Data records
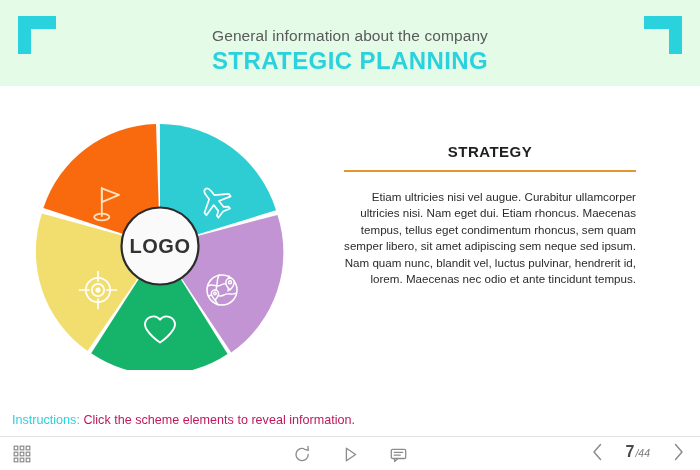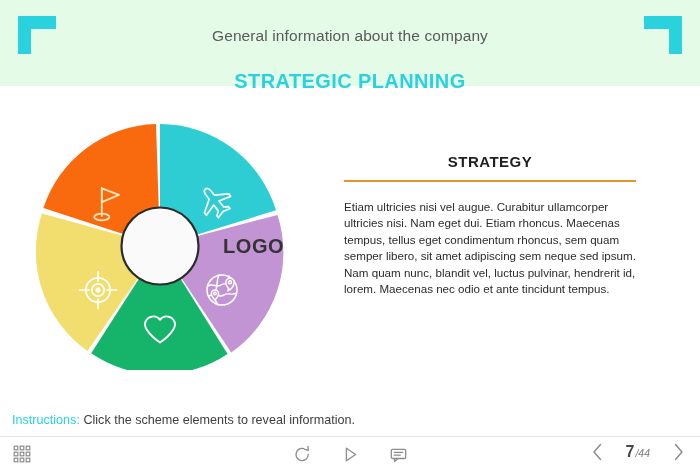--- a/index.html
+++ b/index.html
@@ -48,8 +48,8 @@
     line-height: 20px;
   }
   .header-title {
-    margin-top: 20px;
-    font-size: 20px;
+    margin-top: 0;
+    font-size: 24px;
     font-weight: bold;
     color: #2ad2de;
     letter-spacing: 0.4px;

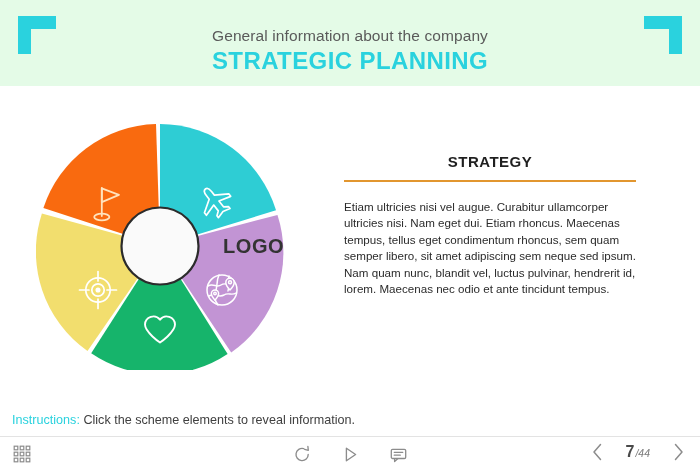--- a/index.html
+++ b/index.html
@@ -70,7 +70,7 @@
   .panel {
     position: absolute;
     left: 344px;
-    top: 152px;
+    top: 142px;
     width: 292px;
   }
   .panel-title {

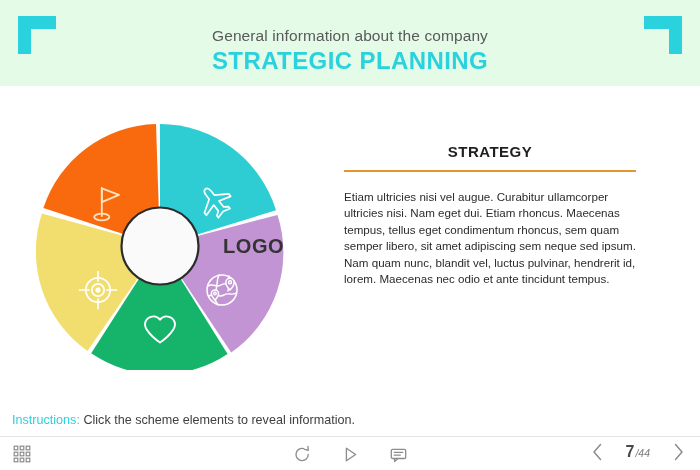--- a/index.html
+++ b/index.html
@@ -92,7 +92,7 @@
     font-size: 11.6px;
     line-height: 16.4px;
     color: #2b2b2b;
-    text-align: left;
+    text-align: right;
   }
 
   

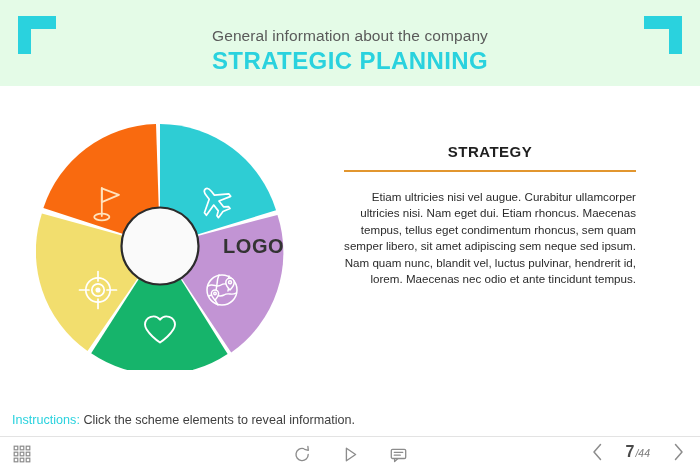--- a/index.html
+++ b/index.html
@@ -258,7 +258,7 @@
         <circle cx="124" cy="124" r="38.5" fill="#fafafa" stroke="#2b2b2b" stroke-width="2.2"></circle>
       </g>
     </svg>
-    <div style="position:absolute; left:0; top:0; width:248px; height:248px; display:flex; align-items:center; justify-content:flex-end; pointer-events:none;">
+    <div style="position:absolute; left:0; top:0; width:248px; height:248px; display:flex; align-items:center; justify-content:center; pointer-events:none;">
       <span style="font-size:20px; font-weight:bold; color:#333; letter-spacing:0.5px;">LOGO</span>
     </div>
   </div>

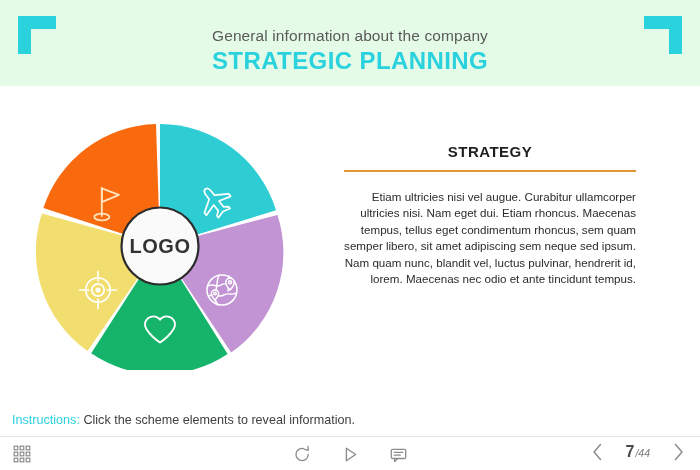--- a/index.html
+++ b/index.html
@@ -110,7 +110,7 @@
     text-align: center;
   }
   .instructions .body {
-    color: #404040;
+    color: #be185d;
   }
 
   

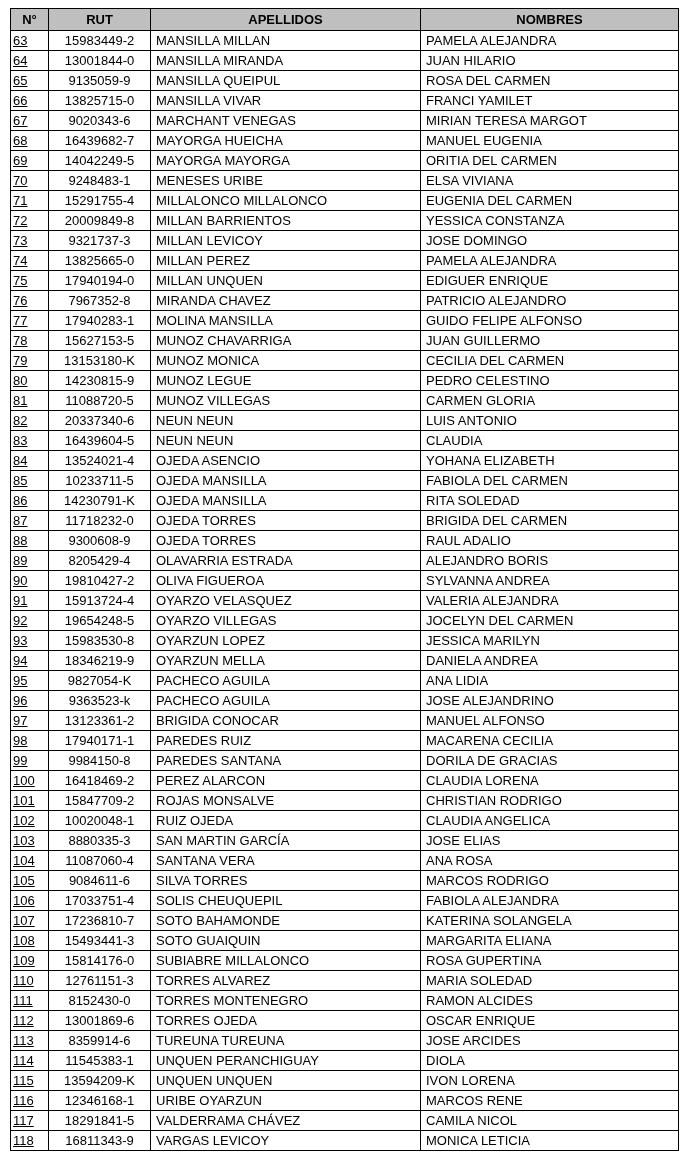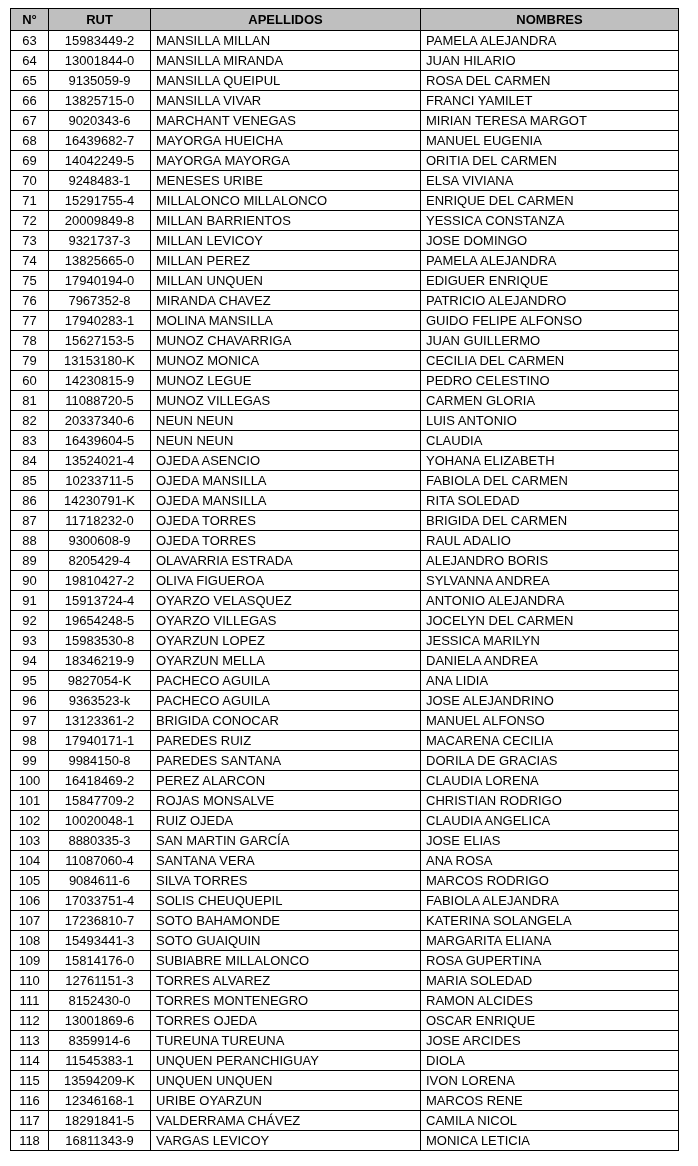--- a/index.html
+++ b/index.html
@@ -44,7 +44,7 @@
   col.c-rut { width: 102px; }
   col.c-ape { width: 270px; }
   col.c-nom { width: 258px; }
-  td.num { text-align: center; padding: 0 2px; }
+  td.num { padding: 0 2px; text-decoration: underline; }
   td.rut { text-align: center; }
   td.ape, td.nom { text-align: left; }
 </style>

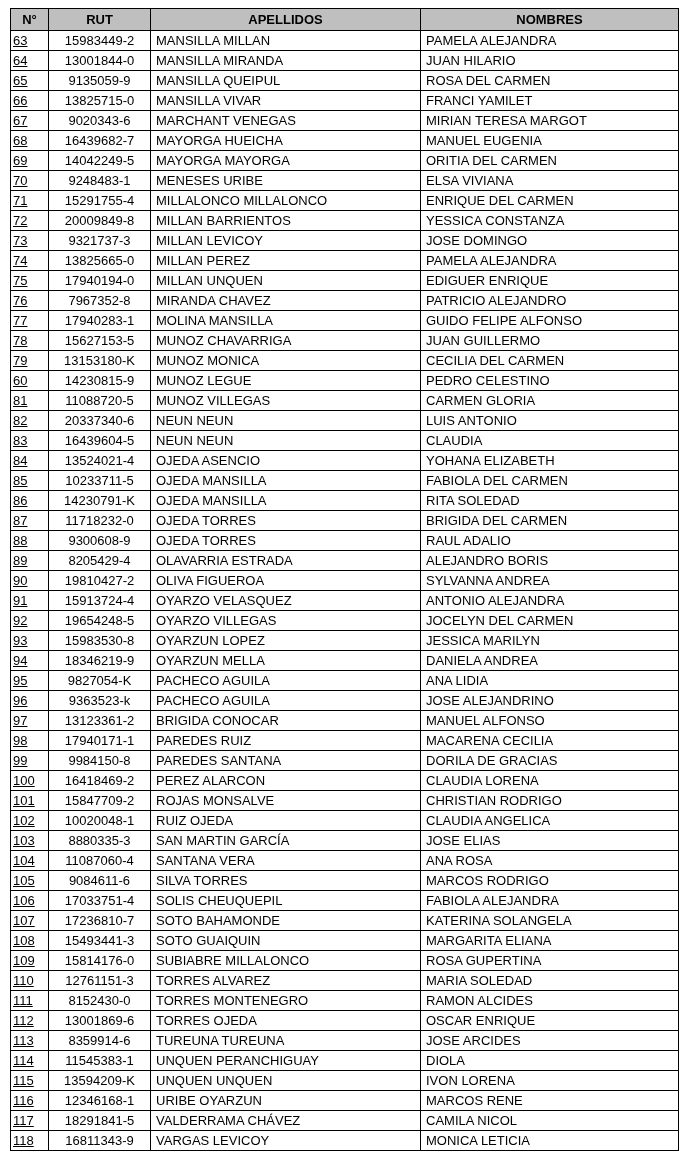--- a/index.html
+++ b/index.html
@@ -120,7 +120,7 @@
           <td class="num">71</td>
           <td class="rut">15291755-4</td>
           <td class="ape">MILLALONCO MILLALONCO</td>
-          <td class="nom">ENRIQUE DEL CARMEN</td>
+          <td class="nom">EUGENIA DEL CARMEN</td>
         </tr>
         <tr>
           <td class="num">72</td>

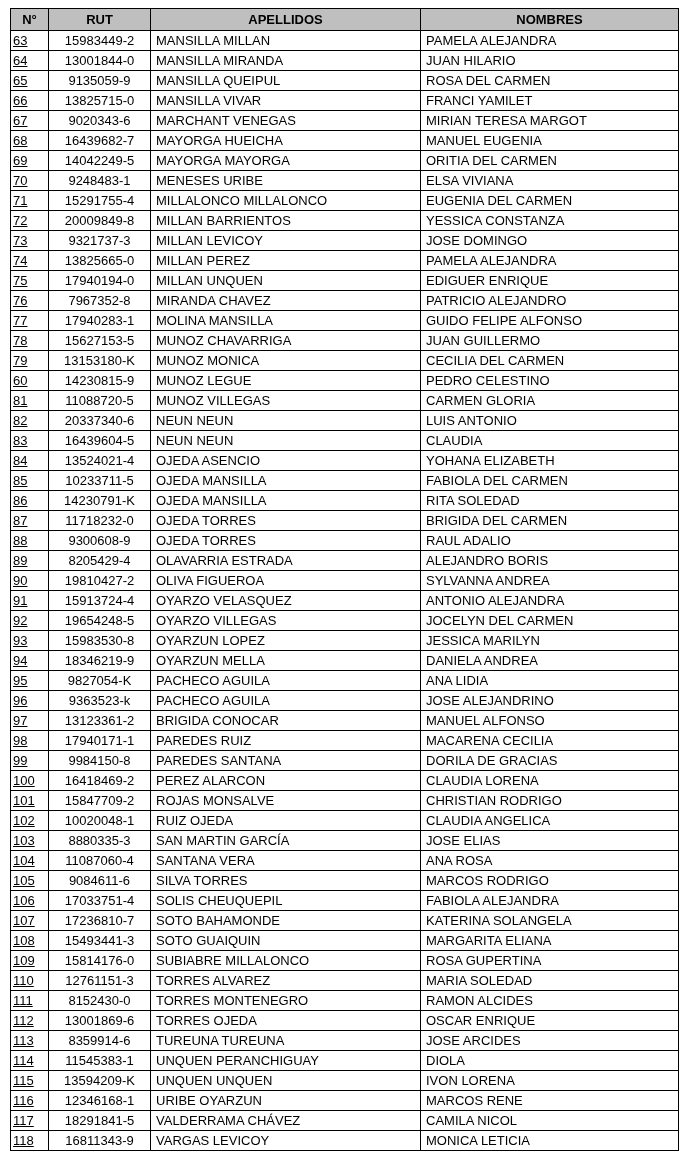--- a/index.html
+++ b/index.html
@@ -171,7 +171,7 @@
           <td class="nom">CECILIA DEL CARMEN</td>
         </tr>
         <tr>
-          <td class="num">60</td>
+          <td class="num">80</td>
           <td class="rut">14230815-9</td>
           <td class="ape">MUNOZ LEGUE</td>
           <td class="nom">PEDRO CELESTINO</td>

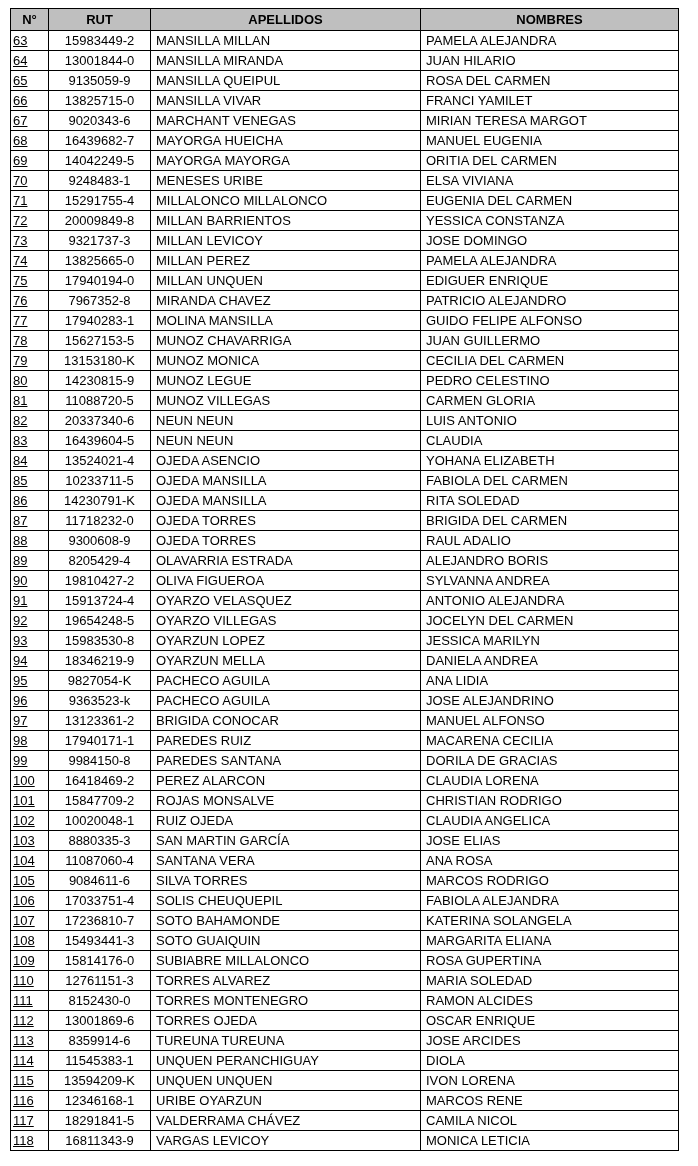--- a/index.html
+++ b/index.html
@@ -240,7 +240,7 @@
           <td class="num">91</td>
           <td class="rut">15913724-4</td>
           <td class="ape">OYARZO VELASQUEZ</td>
-          <td class="nom">ANTONIO ALEJANDRA</td>
+          <td class="nom">VALERIA ALEJANDRA</td>
         </tr>
         <tr>
           <td class="num">92</td>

→ **What this task involves**
Show all lines from the entries that hold "justify".

→ **Output for this exercise**
-    <div style="position:absolute; left:0; top:0; width:248px; height:248px; display:flex; align-items:center; justify-content:flex-end; pointer-events:none;">
+    <div style="position:absolute; left:0; top:0; width:248px; height:248px; display:flex; align-items:center; justify-content:center; pointer-events:none;">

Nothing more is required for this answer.